I didn’t know exactly what I wanted to ‘be’ or ‘do’ when I grew up I don’t think- I had always loved the idea of being an author but didn’t think it was very practical as a ‘real job’. I wrote pages and pages of half finished stories in arch lever files that I even took to a sleepover. I doodled all over my notes and took solace in our beautiful art classrooms but never for a moment considered what kinds of careers one could make from art or creativity. Everyone seemed to think I would be a good teacher so for a while I thought maybe primary school teaching, but that passed too. I suppose I had a long term expectation that one day I would hopefully get married and then have children (or adopt children). But I don’t know what I would have really said if pushed about where I saw myself in ten years time.
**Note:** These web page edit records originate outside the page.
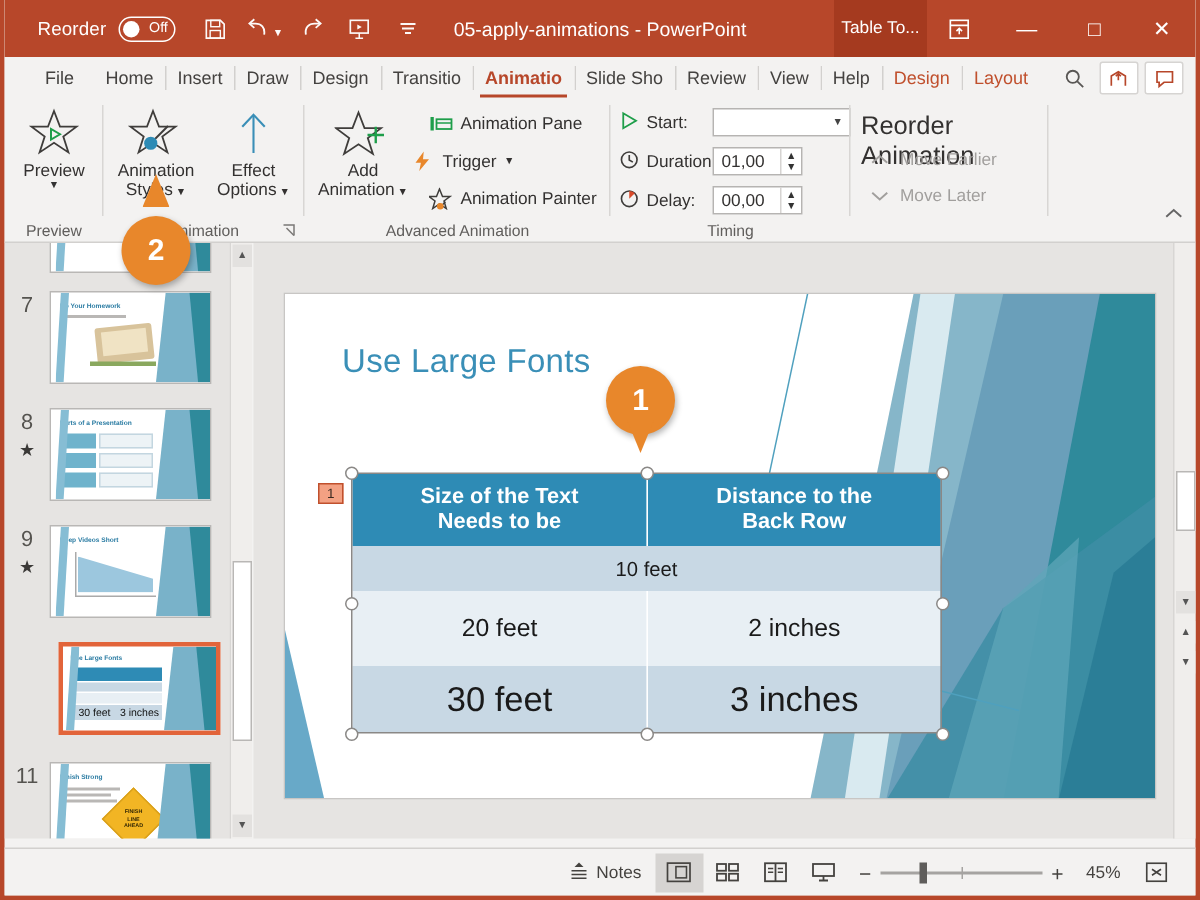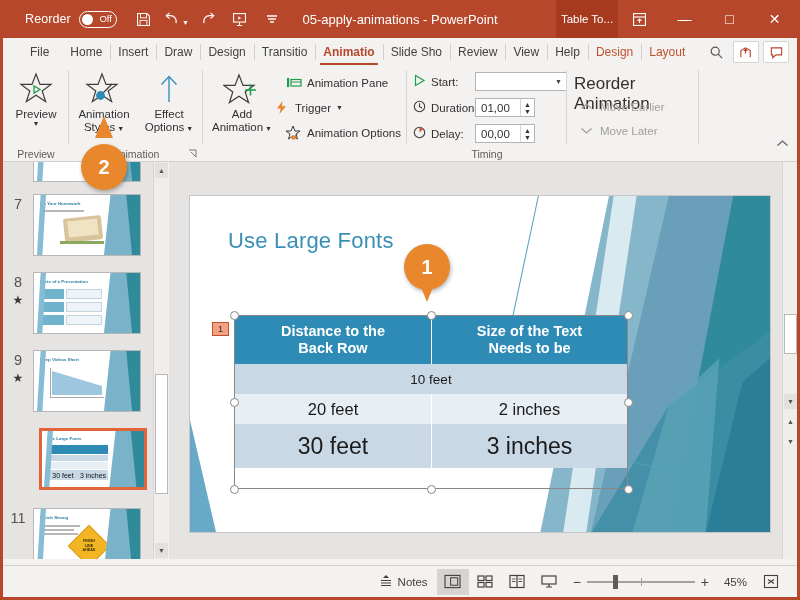--- a/index.html
+++ b/index.html
@@ -192,21 +192,21 @@
   .pcell {
     flex: 1 1 50%; display: flex; align-items: center; justify-content: center;
     text-align: center; color: #1a1a1a;
   }
   .prow.hdr .pcell {
     background: #2e8bb5; color: #fff; font-weight: bold; font-size: 14.5px;
     line-height: 17px; height: 48px;
   }
   .prow.hdr .pcell + .pcell { border-left: 1.5px solid #ffffff; }
   .prow.r1 .pcell { background: #c8d8e4; height: 30px; font-size: 13.5px; }
-  .prow.r2 .pcell { background: #e8eff4; height: 30px; font-size: 16.5px; }
+  .prow.r2 .pcell { background: #e8eff4; height: 50px; font-size: 16.5px; }
   .prow.r3 .pcell { background: #c8d8e4; height: 44px; font-size: 23px; }
   .prow.r1 .pcell + .pcell, .prow.r2 .pcell + .pcell, .prow.r3 .pcell + .pcell { border-left: 1.5px solid #ffffff; }
 
   
   .selframe {
     position: absolute; left: 44px; top: 119px; width: 394px; height: 174px;
     border: 1px solid #8a8886; pointer-events: none;
   }
   .handle {
     position: absolute; width: 9px; height: 9px; border-radius: 50%;
@@ -437,22 +437,23 @@
         <span style="font-size:7px;">▼</span>
       </div>
       <div class="smallrow" style="left:82px;top:58px;">
         <span class="ig">
           <svg width="16" height="15" viewBox="0 0 16 15">
               <path d="M7 1 9 6h5l-4 3 1.5 5L7 11 2.5 14 4 9 0 6h5z" fill="none" stroke="#3f3d3b" stroke-width="1"></path>
               <path d="M11 9.5 8 12.5" stroke="#3f3d3b" stroke-width="1"></path>
               <circle cx="7.5" cy="12.5" r="2.2" fill="#e8872b"></circle>
             </svg>
         </span>
-        <span>Animation Options</span>
-      </div>
+        <span>Animation Painter</span>
+      </div>
+      <div class="gname">Advanced Animation</div>
     </div>
 
     <div class="rgroup" style="left:404px;width:160px;">
       <div class="timing-row" style="left:6px;top:6px;">
         <span class="tlabel">
           <span class="ig">
             <svg width="13" height="13" viewBox="0 0 13 13">
                 <path d="M2.5 1.5v10l8.5-5z" fill="none" stroke="#1e9e4a" stroke-width="1.2"></path>
               </svg>
           </span>
@@ -664,28 +665,28 @@
         <div style="position:absolute;left:-180px;top:190px;width:360px;height:1px;background:#4fa0be;transform:rotate(14deg);transform-origin:left;"></div>
       </div>
       <div class="left-tri"></div>
 
       <div class="slide-title">Use Large Fonts</div>
 
       <div class="ptable">
         <div class="prow hdr">
           <div class="pcell">
             <div>
-              <span>Distance to the</span><br>
-              <span>Back Row</span>
+              <span>Size of the Text</span><br>
+              <span>Needs to be</span>
             </div>
           </div>
           <div class="pcell">
             <div>
-              <span>Size of the Text</span><br>
-              <span>Needs to be</span>
+              <span>Distance to the</span><br>
+              <span>Back Row</span>
             </div>
           </div>
         </div>
         <div class="prow r1">
           <div class="pcell">10 feet</div>
         </div>
         <div class="prow r2">
           <div class="pcell">20 feet</div>
           <div class="pcell">2 inches</div>
         </div>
And here I am, just shy of 25. In a house in an Oxfordshire village with my husband of over six years, and three little ones. Writing, yes, creating art and crafting and reading, but primarily engaging in everyday life looking after our small people where God has put us. So much has happened in ten years, so much that I could hardly have imagined or dreamed. I’ve lived in three different places since then, four different flats/ houses, worked in various roles in various places, got my English Literature degree, had two children during it, put down roots, pulled them up and started again. In ten years I have made countless new friends and embraced opportunities I never expected in so many places and seasons. I’ve learned so much and developed and grown and changed.
God has been so faithful and has really shown that although we can plan our way that he has plans for us that far exceed anything we could expect. Different plans, often, but better ones, better ones to bring us closer to him and for greater things. I don’t know what life will look like for us in ten years time, what surprises and challenges God has in store, but I am looking forward to them.